● Record excerpts
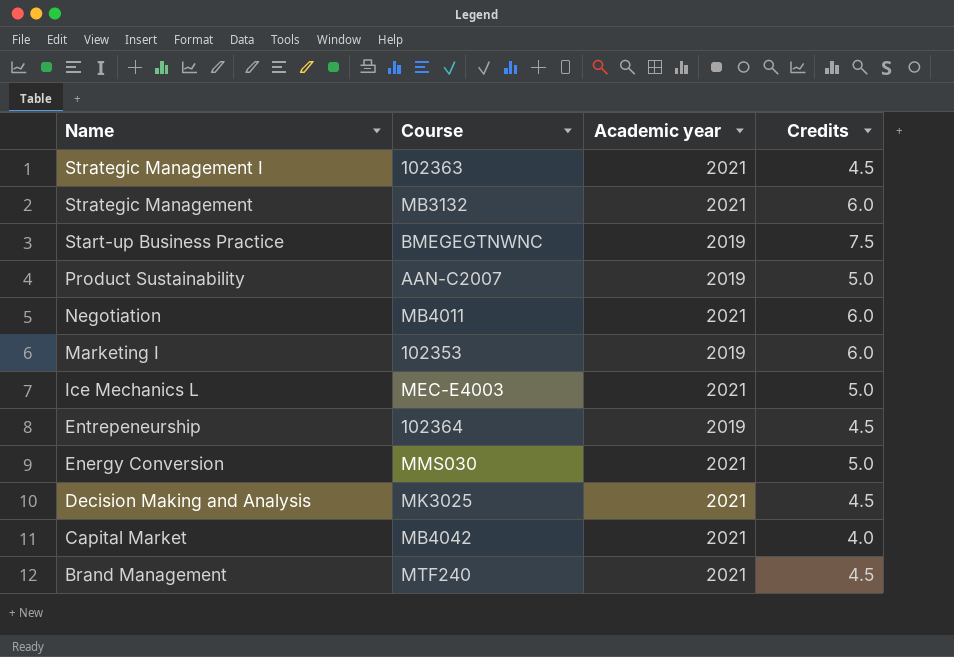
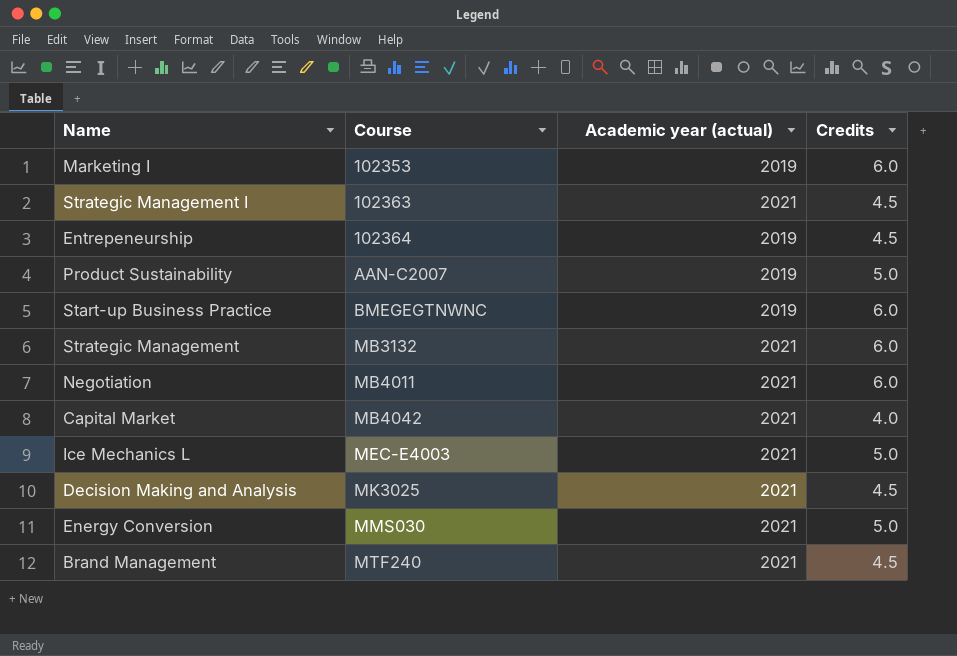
row order: Name descending -> Course ascending
column name: Academic year -> Academic year (actual)
Start-up Business Practice | Credits: 7.5 -> 6.0

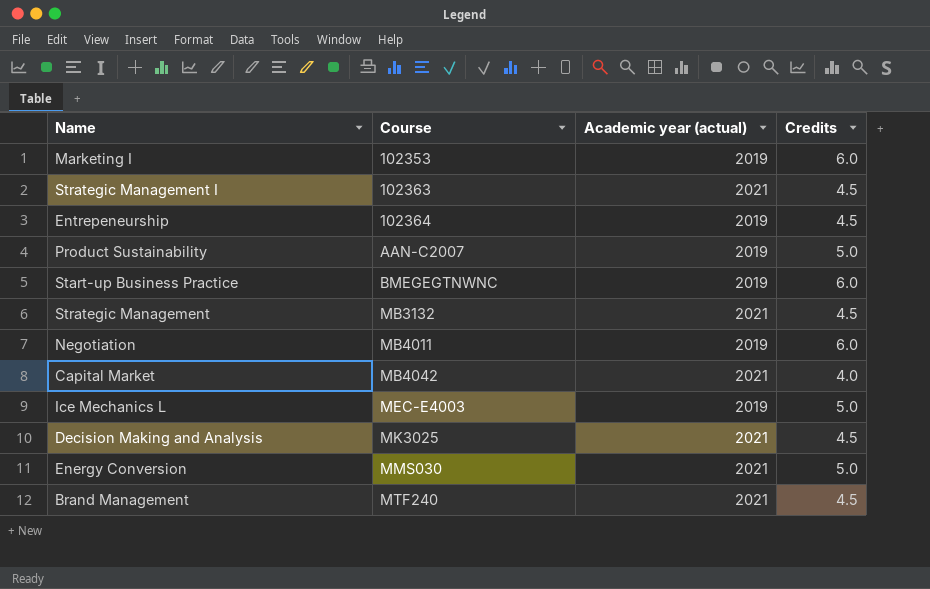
Strategic Management | Credits: 6.0 -> 4.5
Negotiation | Academic year (actual): 2021 -> 2019
Ice Mechanics L | Academic year (actual): 2021 -> 2019

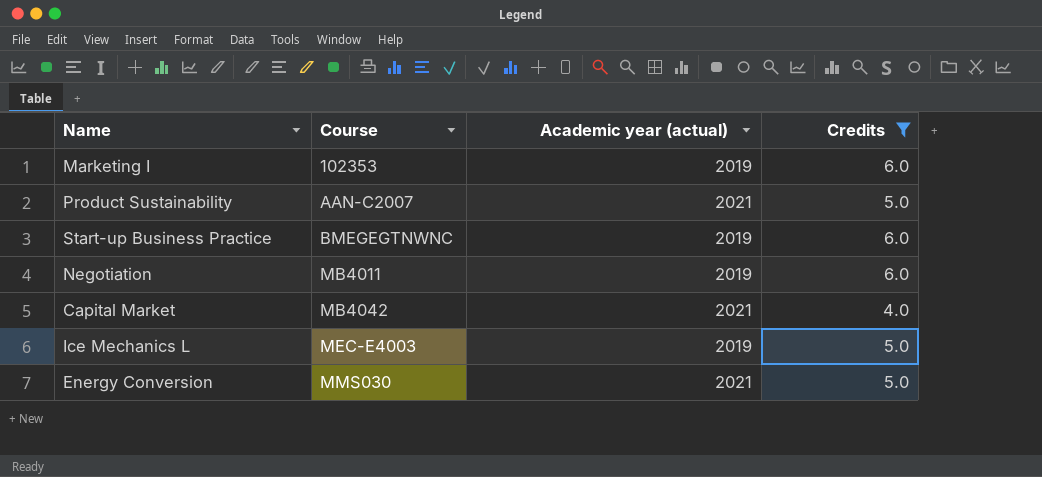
filter: none -> Credits != 4.5
Product Sustainability | Academic year (actual): 2019 -> 2021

● Work instruction
Starting at the line that contains "Start-up Business Practice", retype each line through the end of the data exactly, and leave out every picture.

● Answer to this task
Start-up Business Practice | Credits: 7.5 -> 6.0

Strategic Management | Credits: 6.0 -> 4.5
Negotiation | Academic year (actual): 2021 -> 2019
Ice Mechanics L | Academic year (actual): 2021 -> 2019

filter: none -> Credits != 4.5
Product Sustainability | Academic year (actual): 2019 -> 2021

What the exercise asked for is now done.